Marjorie Jean Lyon.

Heroine’s name put forward for new seat

A former Northam resident's name has been submitted as an unsung local hero deserving of an electorate named in her honour.
July 4, 2024
Anita McInnes

MARJORIE Jean Lyon, who was born in Northam in 1905, is one of the alternative  names put forward for the new federal seat in Western Australia.

In May the Australian Electoral Commission’s redistribution committee proposed the new federal seat to the east of Perth to be named Bullwinkel in recognition of Lieutenant Colonel Vivian Bullwinkel (1915–2000), a civilian and military nurse who was the sole survivor of the 1942 Bangka Island massacre and a prisoner of war.

Members of the public were invited to submit written objections to the proposed redistribution between May 31 and June 28.

John Lyon was one of the people making a submission objecting to the name Bullwinkel.

While acknowledging the worthiness of naming an electoral division Bullwinkel somewhere in Australia Mr Lyon said there had been no reference to her Western Australian connections.

“I agree with the proposal to honour a female war hero who provided critical health care in and near Sumatra in World War II,’’ he wrote.

But suggested his surgeon aunt – Dr Marjorie Jean Lyon (1905-1975) – a woman with strong connections to the area should be considered.

“She was selected from over 4000 proposed entries by the Australian Bicentennial Authority as one of 200 unsung heroes and heroines.

“In 1946 she had been awarded the OBE by the King for her work.’’

Mr Lyon said what made his aunt a more appropriate woman to have the electorate named in her honour were the facts that “she was born in Northam, the heart of the proposed subdivision, went to school there and that her family lived there for 60 years or so practicing law.”.

“Significantly she visited every school in the electorate checking on the health of children for about 20 years,’’ he said.

“In 2017 the middle school of MLC Claremont was named in her honour.

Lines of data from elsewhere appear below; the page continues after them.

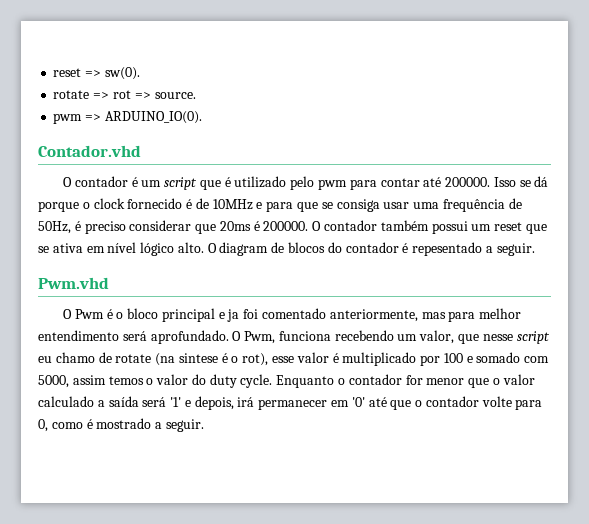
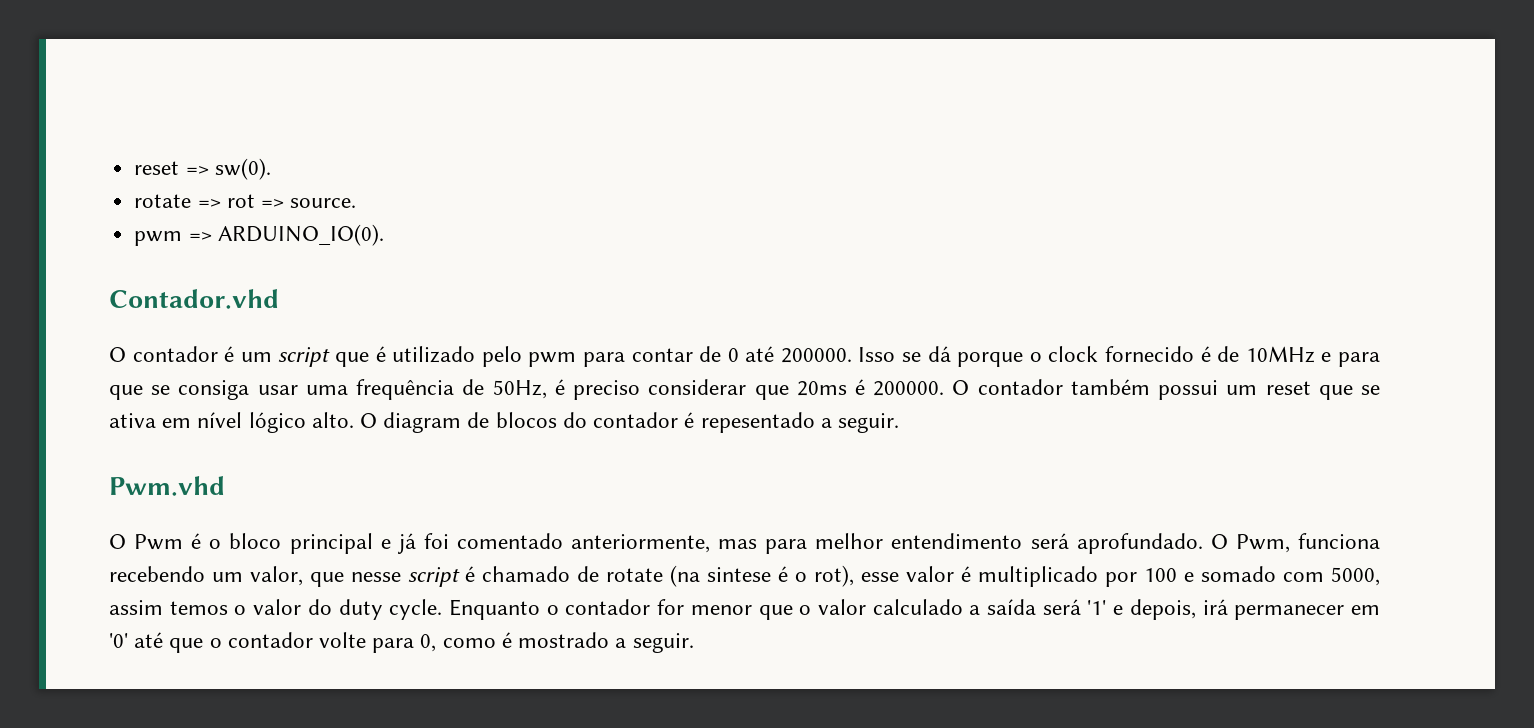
- O contador é um script que é utilizado pelo pwm para contar até 200000.
+ O contador é um script que é utilizado pelo pwm para contar de 0 até 200000.
- O Pwm é o bloco principal e ja foi comentado anteriormente, mas para melhor entendimento será aprofundado.
+ O Pwm é o bloco principal e já foi comentado anteriormente, mas para melhor entendimento será aprofundado.
- O Pwm, funciona recebendo um valor, que nesse script eu chamo de rotate (na sintese é o rot), esse valor é multiplicado por 100 e somado com 5000, assim temos o valor do duty cycle.
+ O Pwm, funciona recebendo um valor, que nesse script é chamado de rotate (na sintese é o rot), esse valor é multiplicado por 100 e somado com 5000, assim temos o valor do duty cycle.

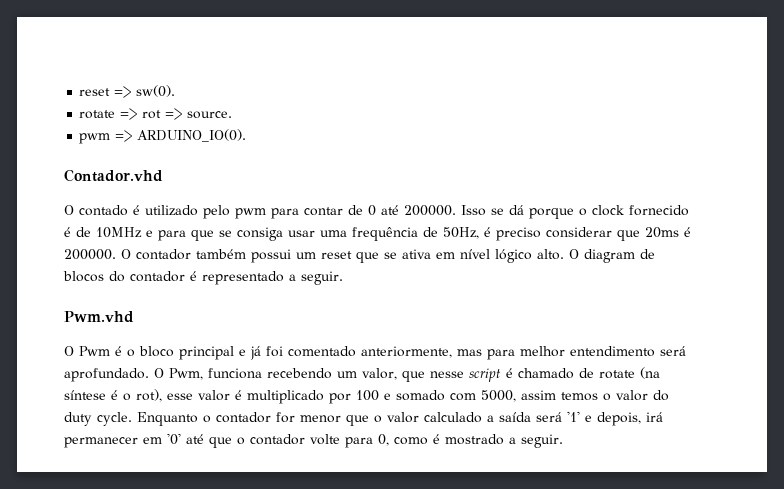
- O contador é um script que é utilizado pelo pwm para contar de 0 até 200000.
+ O contado é utilizado pelo pwm para contar de 0 até 200000.
- O diagram de blocos do contador é repesentado a seguir.
+ O diagram de blocos do contador é representado a seguir.
- O Pwm, funciona recebendo um valor, que nesse script é chamado de rotate (na sintese é o rot), esse valor é multiplicado por 100 e somado com 5000, assim temos o valor do duty cycle.
+ O Pwm, funciona recebendo um valor, que nesse script é chamado de rotate (na síntese é o rot), esse valor é multiplicado por 100 e somado com 5000, assim temos o valor do duty cycle.

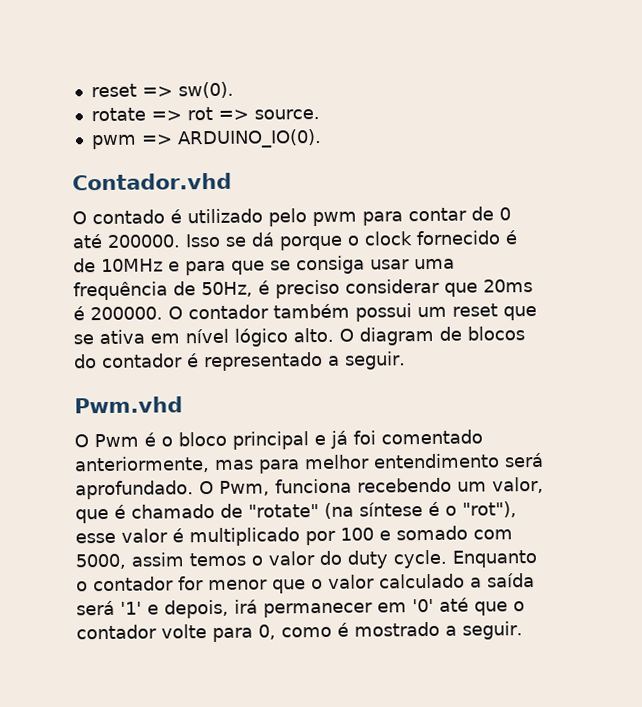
- O Pwm, funciona recebendo um valor, que nesse script é chamado de rotate (na síntese é o rot), esse valor é multiplicado por 100 e somado com 5000, assim temos o valor do duty cycle.
+ O Pwm, funciona recebendo um valor, que é chamado de "rotate" (na síntese é o "rot"), esse valor é multiplicado por 100 e somado com 5000, assim temos o valor do duty cycle.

“Marjorie went to school there after her primary schooling at Northam state school…the Northam high school was not built when she was a teenager.’’

Extracts from her entry in the Australian Dictionary of Biography say on July 30, 1937 his aunt joined the Malayan Medical Service.

“She was stationed at Johore Bahru in January 1942 at the time of the Japanese advance,’’ the Australian Dictionary of Biography entry said.

“Ordered to Singapore, she joined her English friend Dr Elsie Crowe at the general hospital and took charge of the shock ward.’’

When they were evacuated their vessel was sunk by bombers near Pompong Island and although injured herself Lyon swam 400m to the island, treated Crowe whom she saved from drowning and cared for others who had been wounded.

“Days later she, Crowe and others were rescued by the ship Kafuku Maru (Krait) and taken to Sumatra.

“Although the arrival of the Japanese was imminent Lyon chose to remain as a prisoner of war.

“She assumed medical responsibility for about 50 British and 25000 Dutch women and children, initially located at a Salvation Army hospital, then at a Catholic monastery and later at a gaol.’’

Eventually they were moved to a jungle camp where due to her care only 160 deaths were recorded.

Although only a small woman she ‘gave the Japanese hell…always demanding medicine and getting slapped for asking’.

After the Japanese surrendered Lyon was evacuated to Singapore where she met Lady Mountbatten who described her as ‘an outstanding woman doctor’.

Dr Lyon practiced with the Malayan Medical Service until 1950.

Following a brief period as a private specialist she joined the Western Australian Schools Medical Services in 1951.

She retired in 1970 and died in March 1975 at Nedlands.

On July 2 there was still no indication from the Australian Electoral Commission of when the final electoral boundaries will be announced.